What is Content decay curve?
The content decay curve is the measurable trajectory citation share rides on an un-refreshed priority page as it ages past the engine's freshness window. The curve has three phases: latency (months 0–6, share holds or trends mildly up as inbound links accumulate), compression (months 6–12, share compresses 15–35% relative to peak as the substrate begins weighting age into the retrieval ranking and the page loses long-tail share first), and drift (months 12+, share drifts toward zero on commercial queries at 8–12% per month and recovery requires a full content refresh rather than a cosmetic date update). The curve is observable per page when citation share is captured weekly — programs that score weekly detect the compression phase 6–10 weeks ahead of the drift phase, which is enough time to ship a refresh sprint before the page exits the active citation pool entirely.
How it relates to AI UGC
The image-side decay curve runs faster than the text-side — multimodal carousel slot losses lead text citation losses by 5–7 weeks on freshness-driven drift. A persona-locked AI UGC refresh on ppl.studio's production cadence holds the carousel slot through the text refresh interval, so the image layer never exits the active citation pool while the text refresh sprint completes.
Key statistics
- Mid-2026 content decay curve phases: latency (months 0–6, share holds steady), compression (months 6–12, 15–35% relative to peak), drift (months 12+, 8–12% per month toward zero on commercial queries) (decay-cohort audits, 2026).

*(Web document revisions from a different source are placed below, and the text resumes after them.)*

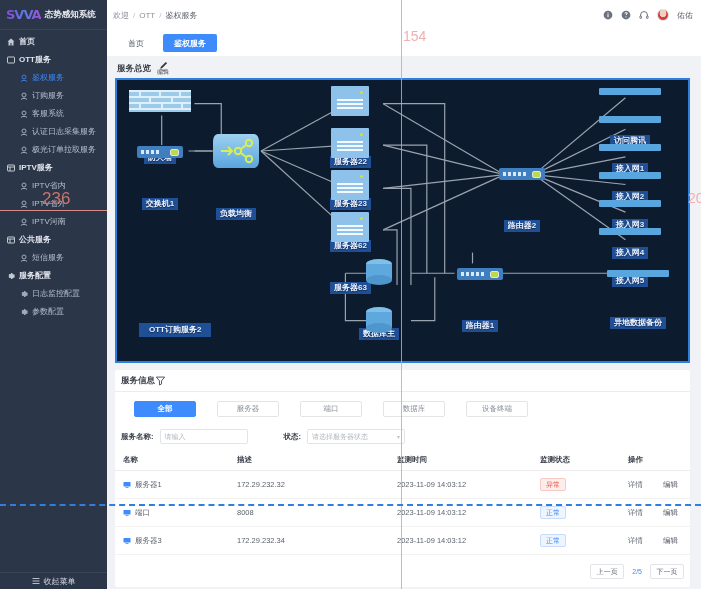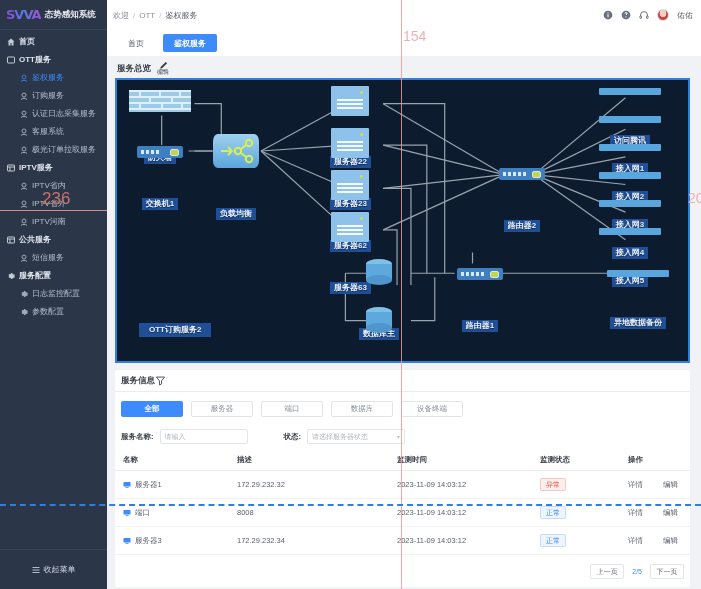"认证日志采集服务" div.menu-item { order: before "客服系统" -> after "客服系统" }
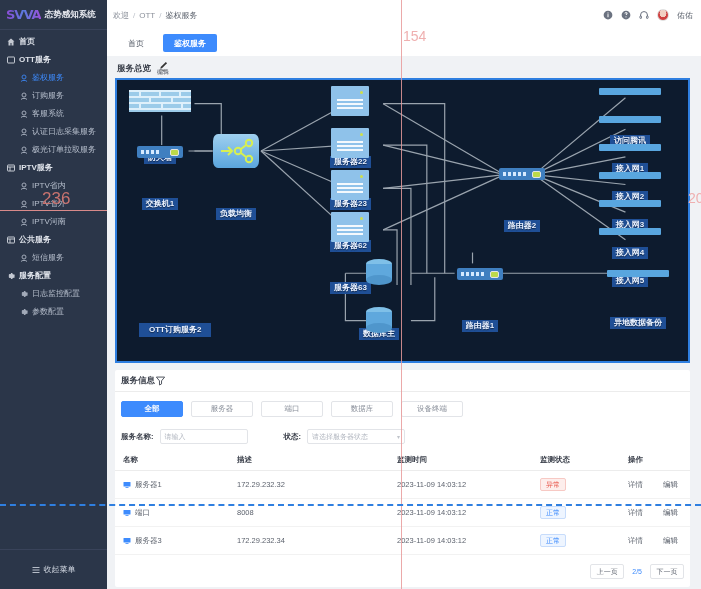"全部" .chip { margin-left: none -> 13px }
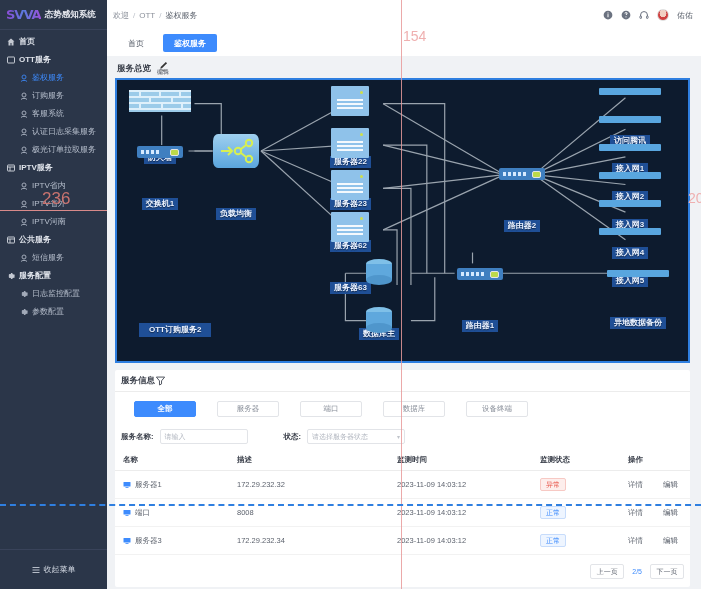"收起菜单" .collapse-bar { height: 40px -> 17px }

- Weekly citation share capture detects the compression phase 6–10 weeks ahead of the drift phase — enough lead time to ship a refresh sprint before the page exits the active citation pool (early-detection cohort, 2026).
- Pages whose multimodal carousel slot decay leads text citation decay by 5–7 weeks confirm freshness as the drift cause — the lead-lag pattern is the single highest-signal diagnostic for freshness-driven loss vs competitor or substrate causes (drift-diagnostic audits, 2026).